How dangerous is the global shortage of semiconductor chips? Future
Updated 09:58, 07-Apr-2021
Djoomart Otorbaev
A semiconductor chip. /Getty

A semiconductor chip. /Getty

Editor's note: Djoomart Otorbaev is the former prime minister of the Kyrgyz Republic, a distinguished professor of the Belt and Road School of Beijing Normal University, and a member of Nizami Ganjavi International Center. This is the second piece of his series on global shortage of semiconductor chips. The article reflects the author's views, and not necessarily those of CGTN.

In a previous article I wrote that international corporations are faced with an unexpected problem – a shortage of semiconductor chips required to produce new models of cars, computers, televisions, home appliances, game consoles and mobile phones. As a result, chip makers are stepping up investment in their development.

On April 1, Taiwan Semiconductor Manufacturing Co. Ltd. (TSMC) revealed a plan to invest $100 billion over the next three years to increase production capacity at its factories. The announcement came just days after Intel announced a $20 billion investment plan to expand its capability.

The shortage has shocked the entire supply chain – consumers are running out of chips, chip-makers are running out of hardware and hardware makers are running out of raw materials. Under normal circumstances, restarting chip production can take up to two years. Among the reasons why it is difficult to cover the lack of chips quickly are the following:

– The pandemic's response is increasing the costs associated with logistics and ensuring a safe work environment for employees;

– Excessive capacity utilization limits the potential for rapid volume increases. At present, in a few segments of this industry, free capacities are almost exhausted;

– Trade tensions between China and the U.S. led to restrictions on the supply of equipment and materials;

– The rise in production costs for new generations of chips leads to tougher competition. As a result, more and more companies are dropping out of the contest.

According to the latest forecast by J.P. Morgan, it will take a minimum of three to four quarters for supply to catch up with demand and then another quarter or two to restore customer inventory and distribution channels to their normal levels.

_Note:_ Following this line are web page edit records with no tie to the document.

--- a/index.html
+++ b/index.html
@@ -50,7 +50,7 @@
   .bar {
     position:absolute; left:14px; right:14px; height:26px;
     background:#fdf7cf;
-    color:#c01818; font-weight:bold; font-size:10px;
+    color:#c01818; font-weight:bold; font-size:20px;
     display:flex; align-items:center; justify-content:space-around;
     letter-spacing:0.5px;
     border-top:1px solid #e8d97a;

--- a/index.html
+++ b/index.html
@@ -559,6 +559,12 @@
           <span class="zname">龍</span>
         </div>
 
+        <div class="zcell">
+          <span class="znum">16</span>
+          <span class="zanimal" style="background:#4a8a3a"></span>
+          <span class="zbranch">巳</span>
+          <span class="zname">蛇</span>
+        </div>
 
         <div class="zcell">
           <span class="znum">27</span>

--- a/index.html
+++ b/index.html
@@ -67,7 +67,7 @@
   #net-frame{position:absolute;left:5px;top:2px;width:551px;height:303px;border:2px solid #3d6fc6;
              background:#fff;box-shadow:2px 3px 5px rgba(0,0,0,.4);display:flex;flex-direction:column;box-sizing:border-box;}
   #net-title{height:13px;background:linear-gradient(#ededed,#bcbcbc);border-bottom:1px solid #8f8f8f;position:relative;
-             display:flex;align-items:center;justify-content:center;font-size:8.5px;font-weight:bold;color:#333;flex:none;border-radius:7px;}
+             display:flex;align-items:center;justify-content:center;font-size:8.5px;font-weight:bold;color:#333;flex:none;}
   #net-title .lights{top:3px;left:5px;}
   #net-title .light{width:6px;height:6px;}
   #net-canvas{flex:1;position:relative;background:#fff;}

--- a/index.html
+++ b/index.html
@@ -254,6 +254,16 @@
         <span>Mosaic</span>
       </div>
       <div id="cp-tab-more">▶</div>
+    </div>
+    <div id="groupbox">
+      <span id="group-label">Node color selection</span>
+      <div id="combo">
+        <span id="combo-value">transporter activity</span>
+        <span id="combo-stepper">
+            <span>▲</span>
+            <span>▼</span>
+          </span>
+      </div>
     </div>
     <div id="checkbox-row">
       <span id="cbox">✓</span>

A CPU chip in the motherboard's socket. /Getty

A CPU chip in the motherboard's socket. /Getty

As for the market size, according to forecasts by Infineon Technologies, in the next two years, the global semiconductor market will grow by at least 11 percent per year to $490 and $550 billion in 2021 and 2022, respectively. The market will be controlled by a limited number of powerful players that have formed over the decades. Their products' demand will grow, which means that the industry's multi-billion-dollar investments will continue to pay off.

Among examples of promising industries that consume advanced microchips are Internet of Things (IoT), artificial intelligence (AI), electric vehicles (EV) and cloud computing (CC), which, according to various forecasts, may show double-digit compound annual growth rate (CAGR) for many years. The mobile device sector can also claim explosive growth, given the prospects for the proliferation of 5G networks and the not-so-distant future – 6G.

Experts assess the growth in the use of chips as overly optimistic. However, the increased demand for electronics during the pandemic coincided with a sharp drop in chips' size. This made them extremely difficult to manufacture, ultimately affecting the entire semiconductor production and supply chain's stability.

On March 31, Chinese chip manufacturer Shanghai Tianshu Zhixin Semiconductor Co. announced the development of 7-nanometer chips that can compete with products from global industry leaders. Considering the late start of the entire initiative and the lack of experience in modern microcircuits, this can be regarded as a remarkable success.

Recognizing the strategic role of the development and production of cutting-edge chips, the leading world powers, primarily China and the U.S., provide their developers and manufacturers with direct government support. In 2021, the U.S. administration plans to offer government subsidies of $50 billion to domestic producers. In 2019, China allocated $73.5 billion in assistance to chip manufacturers.

The pandemic has dramatically changed people's habits and created new normality in the lives of societies and states. The introduction of new technologies into modern life has accelerated even more. It is the production of semiconductor chips that have taken the forefront of the modern fight for technological superiority. 

Now not only specialized companies are developing and producing new chips, non-core companies such as Apple, Microsoft and Huawei have also begun to develop large-scale initiatives to release their original chips. 

Competition in the global semiconductor microprocessor market is becoming unprecedented. This contention involves both government and powerful private corporations. In this tough competition, there should be only one winner – humanity.